Después del EBE me quedé un tanto desinflá: mis fans me consideraban una destroyer de campeonato y me echaban broncas-cool por pasarme tanto. Hago la media aritmética del momento bronca, porque si incluyo a mi Dani Seseña, quien no me ha perdonao aún lo de Penélope, no salgo muy bien parada. Eso sí, confesión ante el Penitenciario de la Catedral de la Almudena mediante, Dani me sigue leyendo las borderías aunque sólo sea para echarme la bronca consiguiente.
Así que, con la excusa de una mudanza que deja corta la del último capítulo de los Alcántara, y cantando YMCA, con mi bolsa de destonilladores y llaves allen a la cadera, he dedicado los fines de semana y los restos de una vida más que meneada (y no precisamente por Galli) al montaje de muebles y a encontrar unas bragas limpias en las cajas desparramás por mi caótico… jardín japonés, porque una se muda, trabaja como una jornalera de la frontera mexicana, pero con estilo.
A lo que íbamos, si es que íbamos a alguna parte. Desde aquí os digo que no tengo la sensación de ser mala gente o de pasarme ni medio metro. Seré una integrista del blanco y negro, y me pondré en modo religioso y abuela cebolleta con los tiempos pasados y tal, pero ¿no creéis que ya está bien? Esta década que nos abandona sin haberme dejado disfrutar de ella (los años se aceleran como el cochecito de niño que cae por las escaleras del Acorazado Potemkin) pasará a la historia como aquélla en la que hemos tenido sobreabundancia de todo, un todo de imitación, de los chinos, sin vocación de permanencia. Ha sido una década cocaínica: nos hemos colocado rapidito sin pensar en el mañana.
Y el cine con el que nos han castigado, salvo honrosas excepciones, no mejora la media: hemos tenido mucho, muy caro y muy malo. Que no se extrañen los de la industria cultural si nadie quiere comprar un DVD para conservar esos bodrios y tira de ADSL para ver un screener castañoso. Servidora que se los chupa en el cine da fe de que no mejoran mucho en pantalla grande.
Una vez llorada, os confesaré que tiempo he tenido de ver los estrenos más sonados, que como un mal estudiante, no mejoran la media de la década. Y como ya está muy visto, incluso en esta humilde bitácora, el meterse con la Navidad (¿es que ha llegado?
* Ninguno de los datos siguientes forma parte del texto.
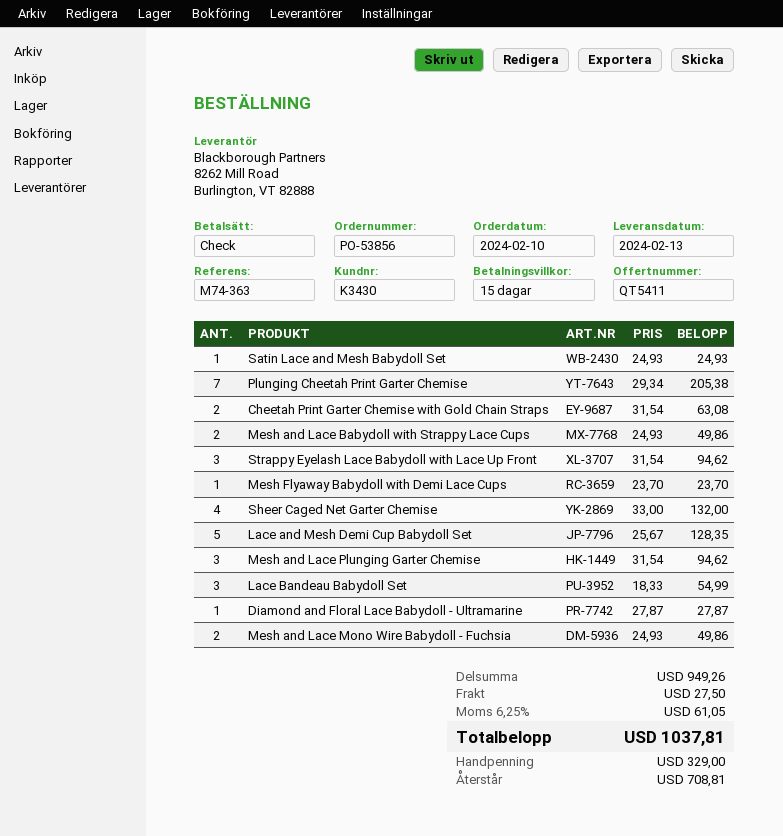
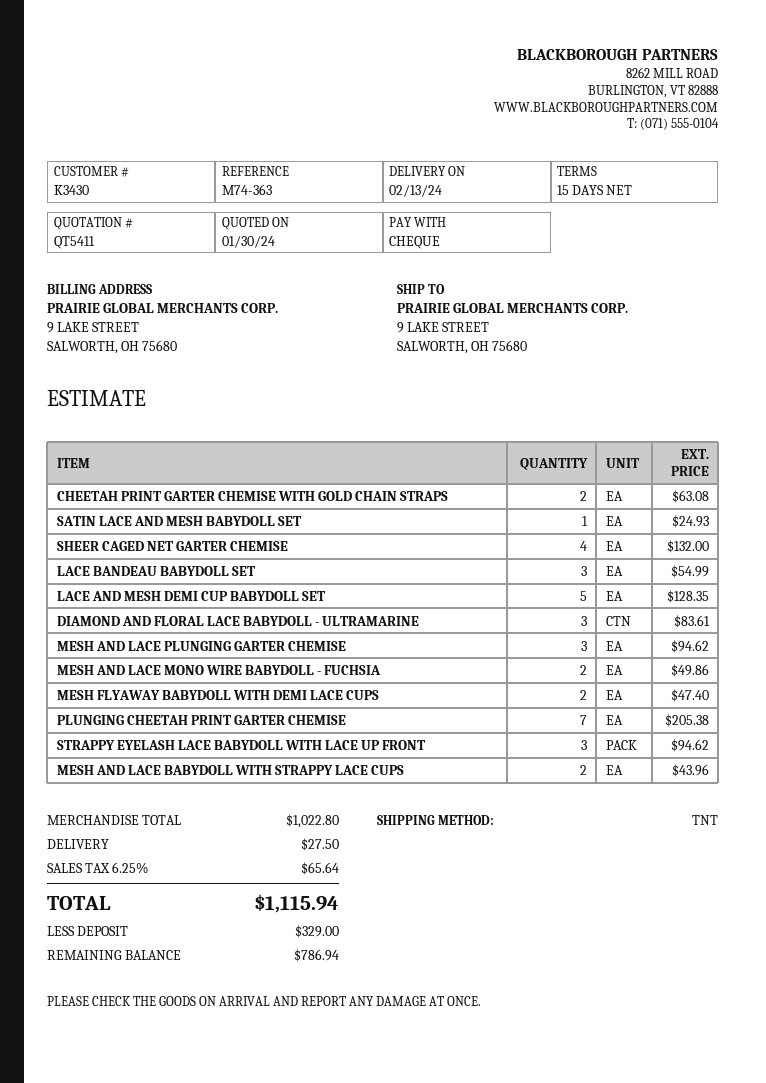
Mesh and Lace Babydoll with Strappy Lace Cups: 2 for 49.86 -> 2 for 43.96
Mesh Flyaway Babydoll with Demi Lace Cups: 1 for 23.70 -> 2 for 47.40
Diamond and Floral Lace Babydoll - Ultramarine: 1 for 27.87 -> 3 for 83.61
subtotal: 949.26 -> 1022.80
tax: 6.25% = 61.05 -> 6.25% = 65.64
total: 1037.81 -> 1115.94
balance: 708.81 -> 786.94

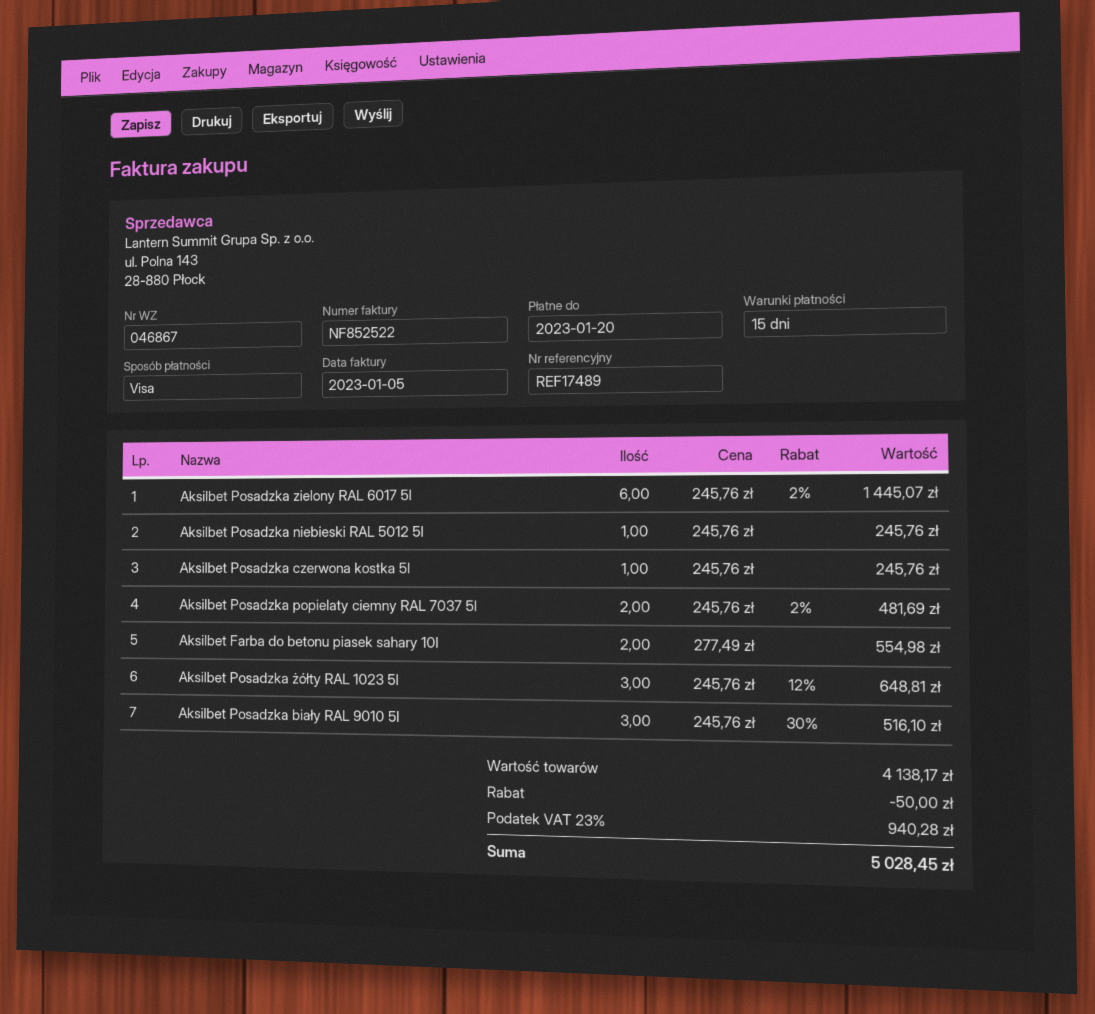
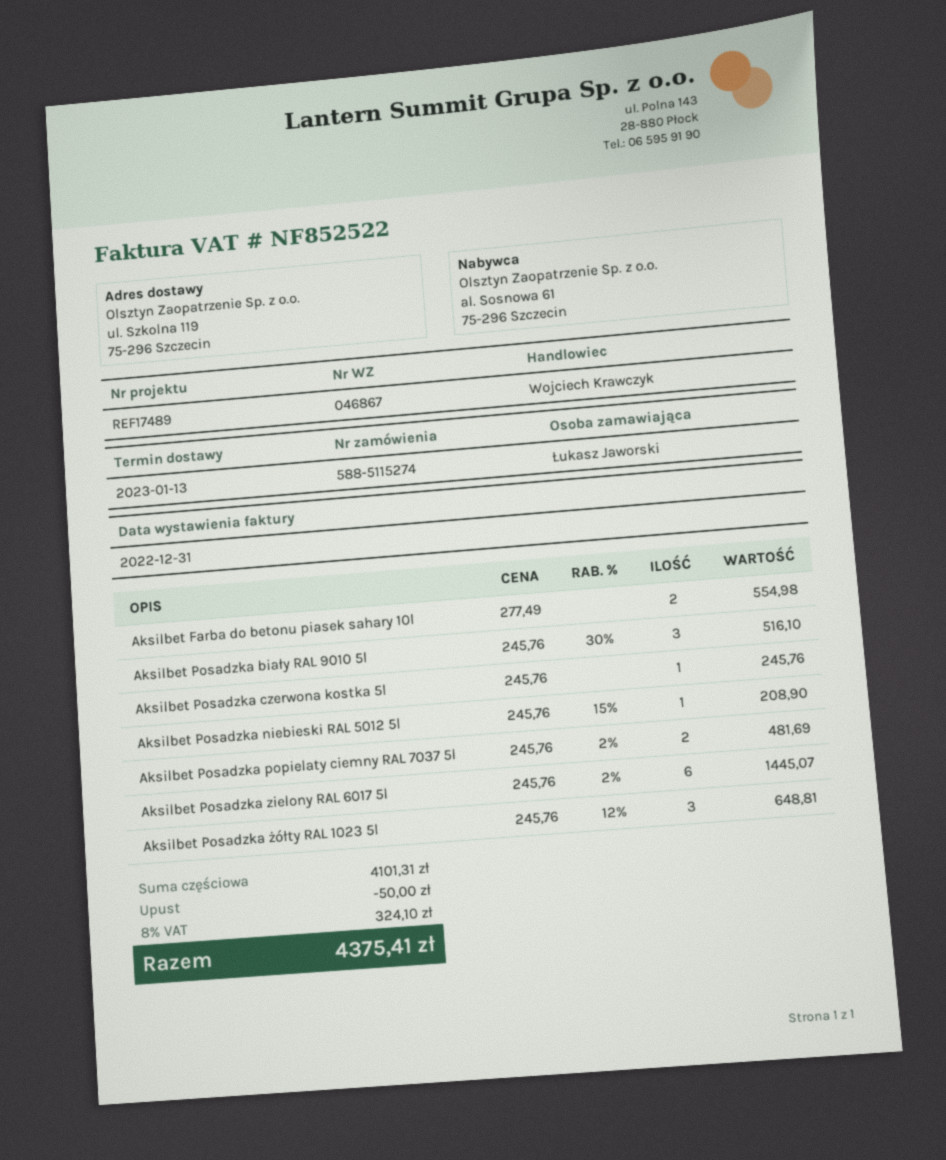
invoice date: 2023-01-05 -> 2022-12-31
Aksilbet Posadzka niebieski RAL 5012 5l: 1 x 245.76 = 245.76 -> 1 x 245.76 - 15% = 208.90
subtotal: 4138.17 -> 4101.31
tax: 23% = 940.28 -> 8% = 324.10
total: 5028.45 -> 4375.41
Las zanjas no me dejan ver las luces..) pues esta semana hablaremos de cine.





20 de Diciembre de 2009 a las 11:22
Bueno, como yo fui uno de los que te dio caña en el EBE, pero flojito,¿Eh?, He de decir que tienes toda la razón, pero a veces muchas de las películas que has puesto por los suelos no se pueden ser comparables a las grandes obras maestras de antaño, y por tanto se tienen que considerar en su época actual… pero que sí, que cada vez vamos a peor…. aunque yo aún soy optimista y de vez en cuando te encuentras una joyita… las mías de este año son “El secreto de sus ojos” y “La cinta blanca”.
Me ha gustado mucho lo de “integrista del blanco y negro” que lo sepas . XD
20 de Diciembre de 2009 a las 14:14
Como tu mejor fan, declarado y rubricado al olor de una rotunda comida asturiana y con tu señor esposo por testigo, te recomiendo no cejar ni un gramo en tu nivel de crítica hacia el cine contemporáneo. Eres el último bastión de la sensatez en un mundo IMAX lleno de peligros. Pongo al DOS por testigo de que en jamás me reí tanto con una crítica de cine como cuando despiezaste Crepúsculo.
Saludos, oh compatriota.
22 de Diciembre de 2009 a las 13:58
Tormento, la próxima vez que nos veamos (espero que sea antes del próximo EBE) recuérdame que me arrodille ante tí y te haga reverencias tal y como se las hago a Chiqui, como homenaje a vuestra labor.